# Work order:
Copy only what lies from the line containing "padding-left: 16px ->" through the line containing "text: 40.4 ->" in the entries below, keeping both end lines exact and dropping every picture.

# Recorded information:
☆ ☆ ☆ ☆ ☆ ☆ ☆
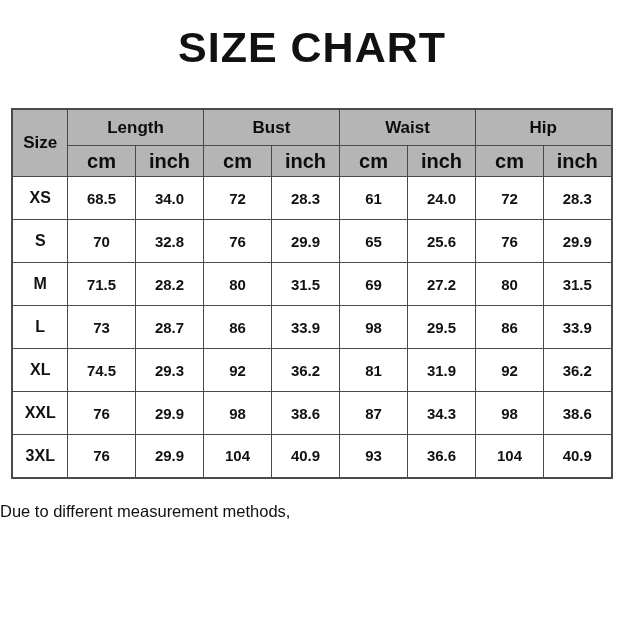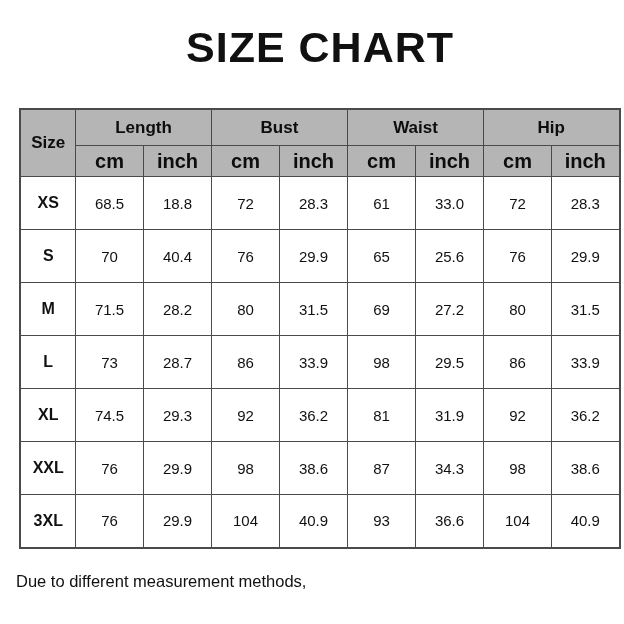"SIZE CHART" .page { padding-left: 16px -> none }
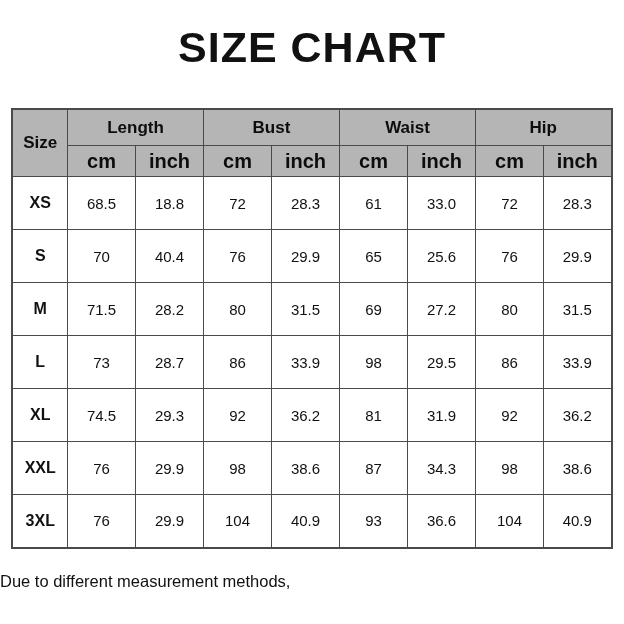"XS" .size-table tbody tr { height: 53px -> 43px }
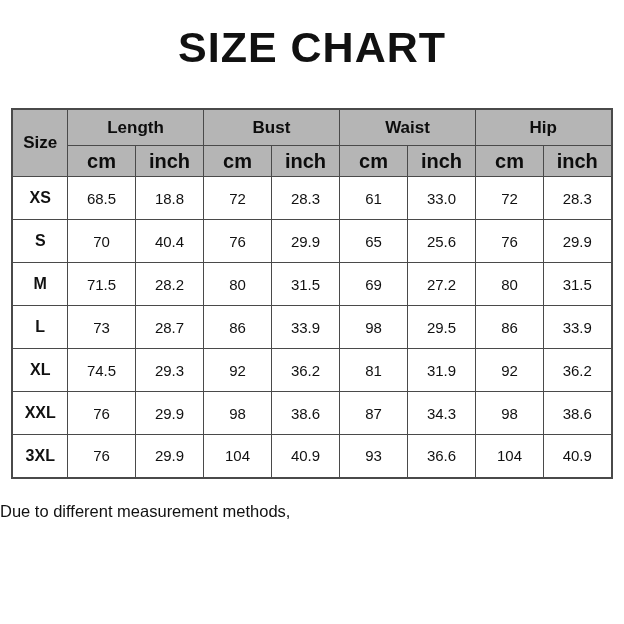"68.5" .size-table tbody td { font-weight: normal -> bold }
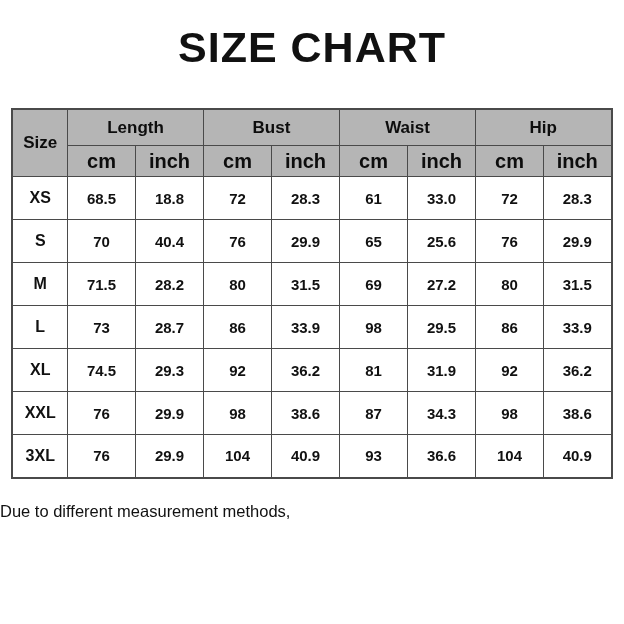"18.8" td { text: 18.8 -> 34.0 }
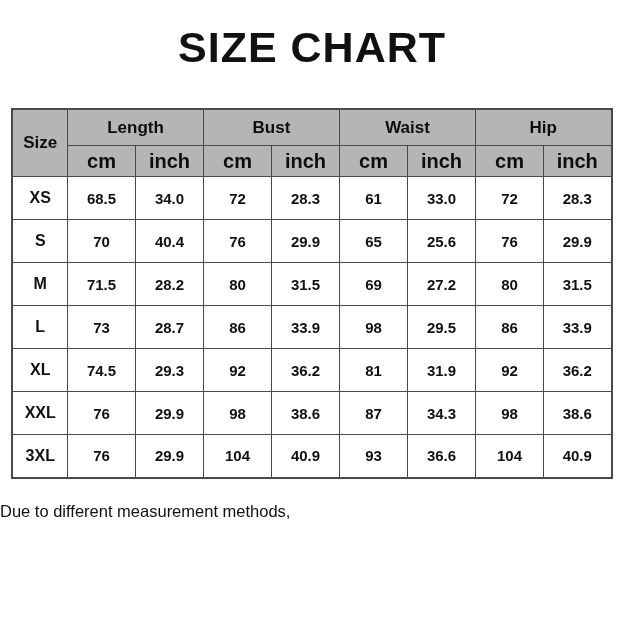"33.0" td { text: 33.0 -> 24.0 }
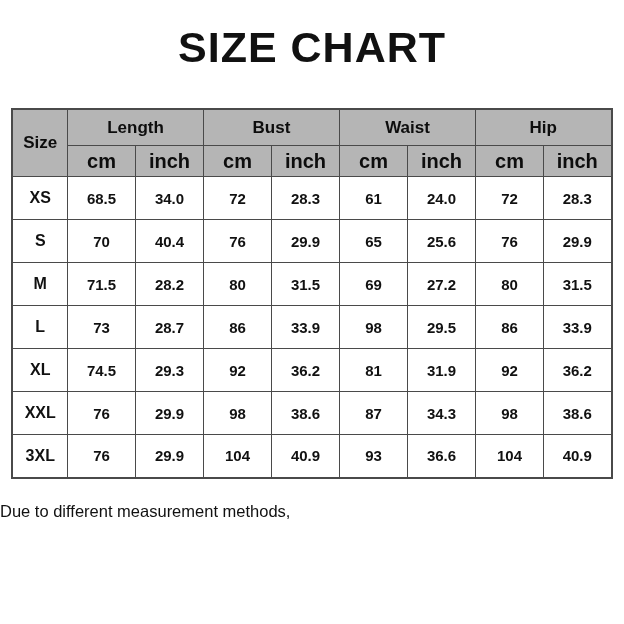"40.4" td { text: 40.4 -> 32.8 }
☆ ☆ ☆ ☆ ☆ ☆ ☆
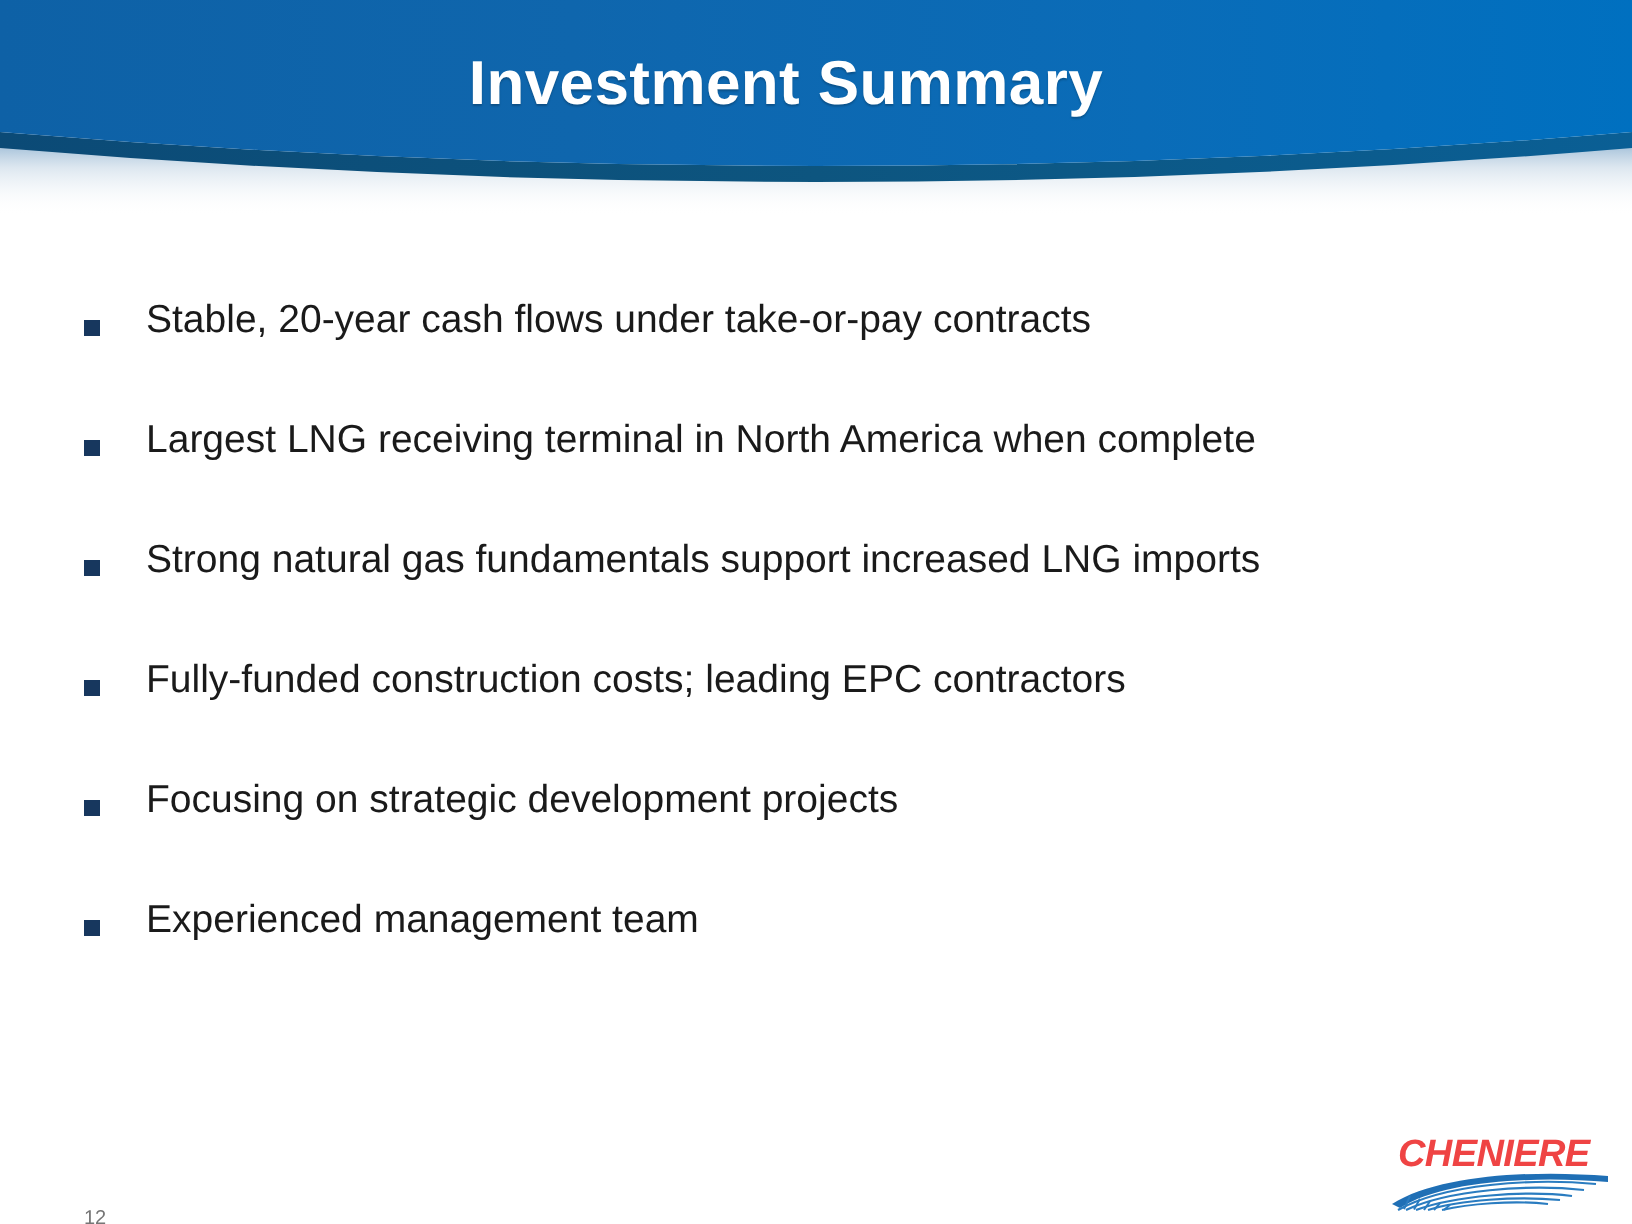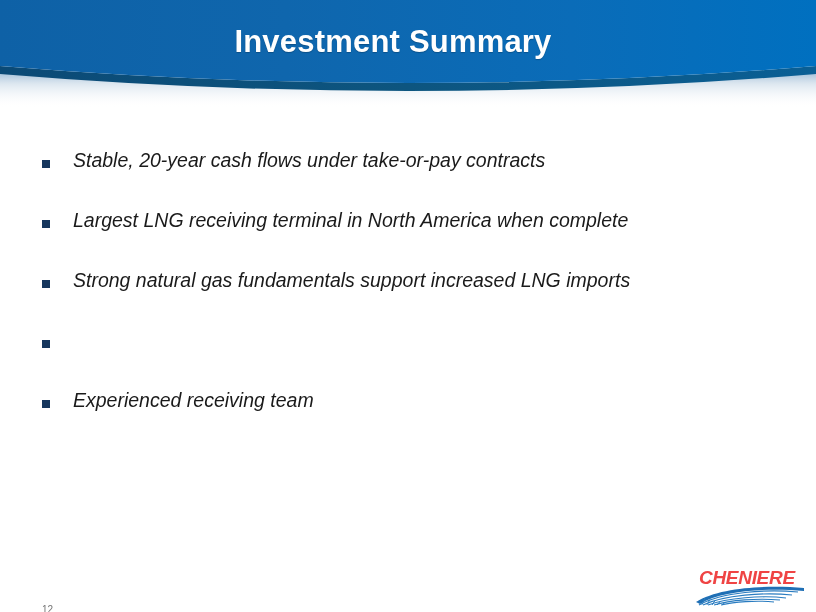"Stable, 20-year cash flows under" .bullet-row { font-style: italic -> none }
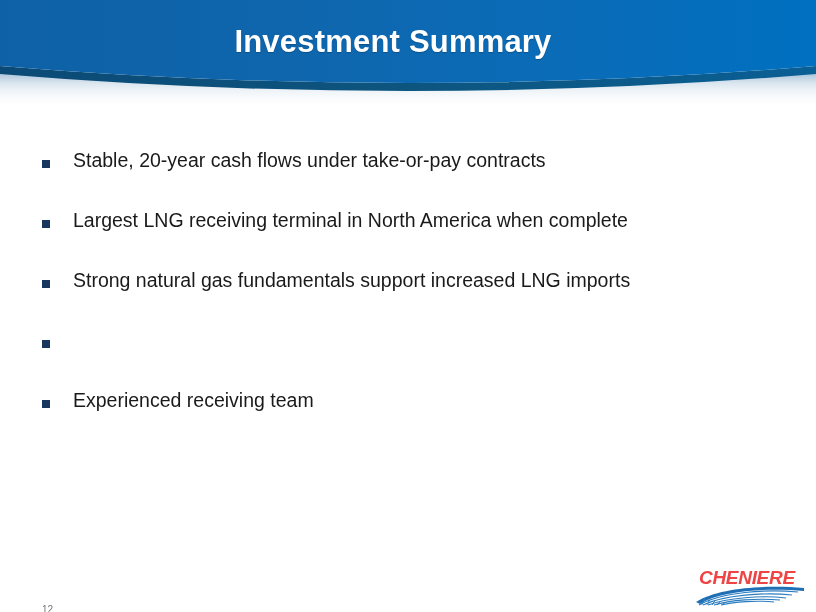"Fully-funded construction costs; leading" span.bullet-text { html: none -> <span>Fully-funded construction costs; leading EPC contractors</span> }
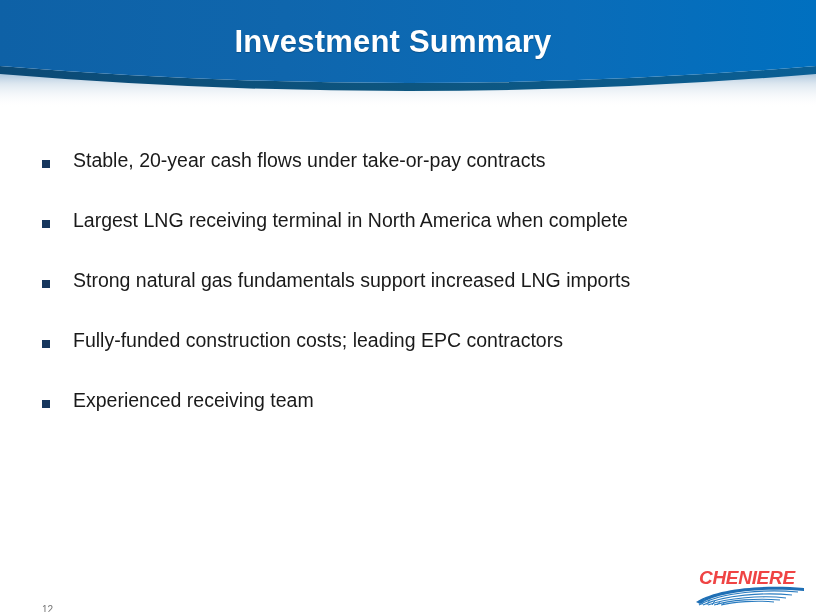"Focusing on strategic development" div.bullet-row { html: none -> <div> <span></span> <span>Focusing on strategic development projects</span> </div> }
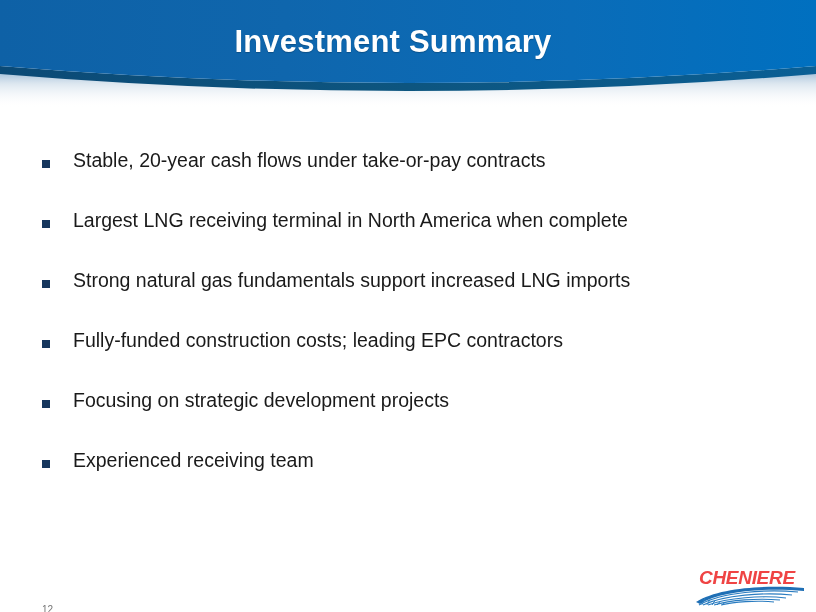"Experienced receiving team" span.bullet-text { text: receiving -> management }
☆ ☆ ☆ ☆ ☆ ☆ ☆
# Answer to this exercise:
"SIZE CHART" .page { padding-left: 16px -> none }
"XS" .size-table tbody tr { height: 53px -> 43px }
"68.5" .size-table tbody td { font-weight: normal -> bold }
"18.8" td { text: 18.8 -> 34.0 }
"33.0" td { text: 33.0 -> 24.0 }
"40.4" td { text: 40.4 -> 32.8 }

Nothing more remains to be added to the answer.